La crisis generada por el coronavirus (COVID-19) conlleva impactos generalizados en todo el mundo. No obstante, aunque parezca una perogrullada, no podemos ignorar el hecho que, si bien se trata de una crisis global, no afectará a todos los países, sectores y personas en el mismo sentido y magnitud y, probablemente repercutirá en una acentuación de las desigualdades.

En Centroamérica pudiera ser más severo, dado que en esta región coexisten, histórica y estructuralmente, diversas pandemias que pudieran exacerbar los potenciales impactos del COVID-19 y que, también, pudieran condicionar la capacidad de nuestras sociedades para enfrentar dicha crisis. Por mencionar tres de las principales tenemos: los altos grados de informalidad en el empleo, que derivan de mercados excluyentes; la desigualdad de género, que impregna el modo de organización económico y social y que deriva de un sistema de dominación patriarcal, y; la mercantilización del bienestar, que condiciona el acceso a los medios de vida a la capacidad adquisitiva de las personas y que, a su vez, deriva de la ausencia o inefectividad de los Estados para garantizar derechos.

De esta manera, la pandemia del COVID-19 nos confronta con los rostros más aberrantes del neoliberalismo y del patriarcado y, por tanto, me atrevería a afirmar que sus efectos económicos y sociales pasarán factura de forma más severa a los más pobres y especialmente a las mujeres. En general, porque en Centroamérica las mujeres se encuentran sobrerrepresentadas en los segmentos de más bajos ingresos y predominan en el sector informal, desprovisto de protección social y con ingresos precarios y fluctuantes. Además, porque debido a la división sexual del trabajo se insertan en áreas de mayor exposición al virus (vinculadas con los cuidados y los trabajos domésticos, remunerados y no remunerados). Y finalmente, porque gracias al sistema de dominación patriarcal, las medidas de confinamiento se pueden traducir en una mayor exposición a situaciones de violencia de género en los hogares, que incluso, pueden culminar en embarazos no deseados, abortos, daños psicológicos severos, feminicidios.

Siendo así, el COVID-19 impone una especie de encrucijada entre morir dentro de casa o fuera de ella para una inmensa mayoría. Por un lado, según autoridades sanitarias, las restricciones de circulación, confinamiento o distanciamiento social son las vías no farmacéuticas más eficaces para reducir los contagios del COVID-19 y para evitar el colapso de los sistemas sanitarios. No obstante, estas disposiciones que paradójicamente se orientan a salvar vidas, al mismo tiempo exponen a las personas a otras formas de muerte. Sobre todo cuando el “quedarse en casa” implica renunciar a los medios necesarios para la sobrevivencia (alimentos, medicamentos, pago de servicios de saneamiento y vivienda, etc.), y, además, cuando supone el sometimiento a diversas situaciones de vulnerabilidad por razón de género, como ya se ha referido.

Por tanto, si de salvar vidas se trata, es necesario que los Estados de la región atiendan las diversas causas que nos ubican en dicha encrucijada y que trascienden de los efectos inmediatos del COVID-19. Para ello, es necesario el reconocimiento de los impactos diferenciados por razón de género que se exacerbarán con la crisis derivada de esta pandemia. Y, consecuentemente, es urgente la adopción de medidas de corto, mediano y largo plazo que permitan aminorarlos.
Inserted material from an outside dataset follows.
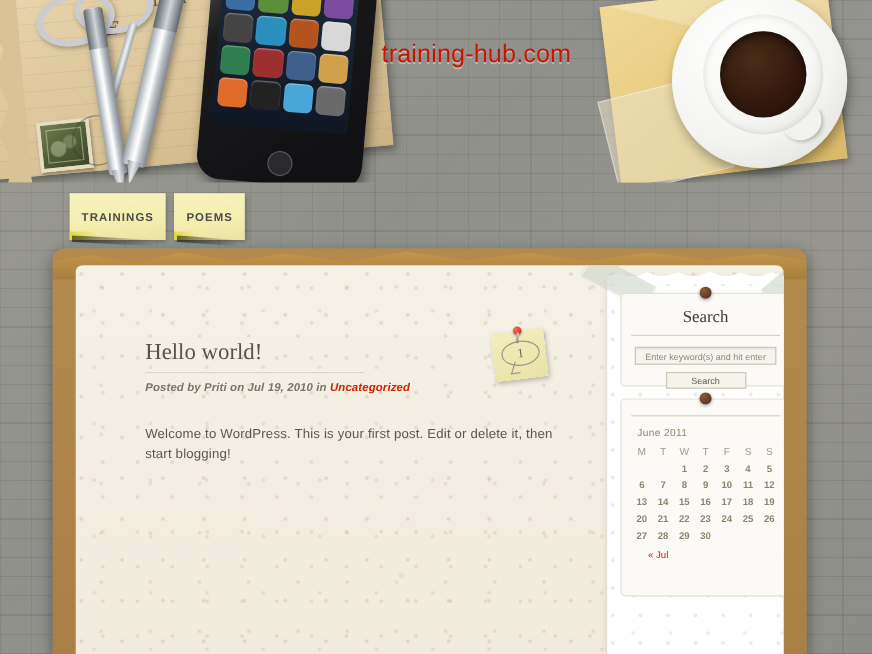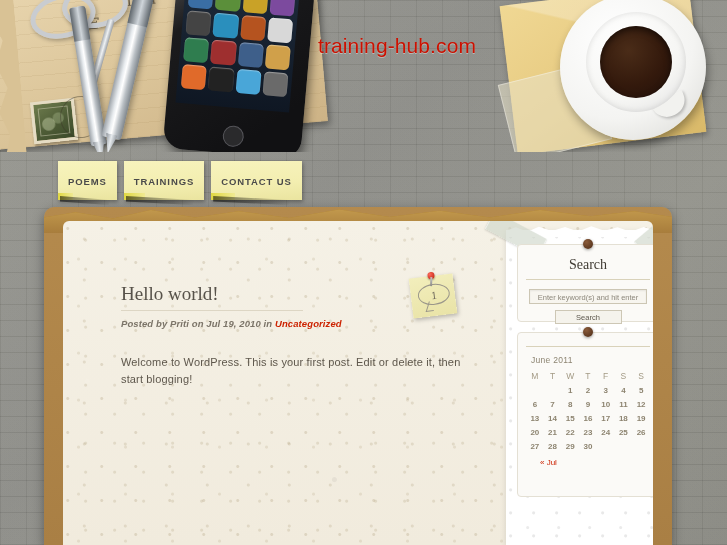"POEMS" div.nav-note { order: before "TRAININGS" -> after "TRAININGS" }
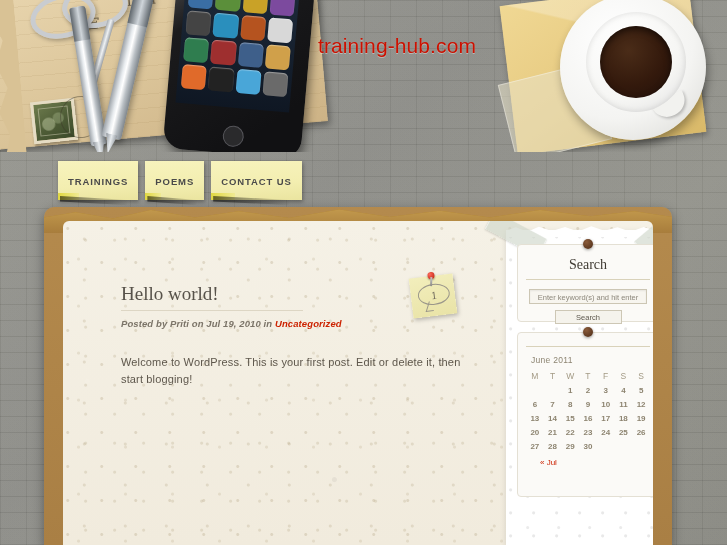"CONTACT US" div.nav-note { html: <div> <span>CONTACT US</span> </div> -> none }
Entre otras acciones, es vital garantizar la autonomía económica a las personas por medio de la asignación de prestaciones monetarias directas, a modo de renta básica de ciudadanía. También es urgente fortalecer y ampliar los servicios dedicados a las víctimas de violencia de género. Adicionalmente es requerido el impulso de leyes y políticas públicas que reconozcan el aporte del trabajo de cuidados y que propicien su redistribución entre el Estado, el mercado, la comunidad y las familias y, en este marco, entre los hombres y las mujeres. Además, es crucial la facilitación de recursos para atender las necesidades de cuidados durante esta crisis, a fin de diluir la carga que recae sobre las mujeres. En este contexto, también es prioritario el fortalecimiento del servicio público de atención sanitaria y su articulación con un sistema público de cuidados.

Estas y otras acciones son indispensables para superar la crisis actual sin dejar a nadie atrás. Para ello, los Estados centroamericanos deben poner la vida de las personas al centro de las leyes políticas y finanzas públicas, partiendo del reconocimiento de las distintas las desigualdades que actualmente nos hacen vulnerables.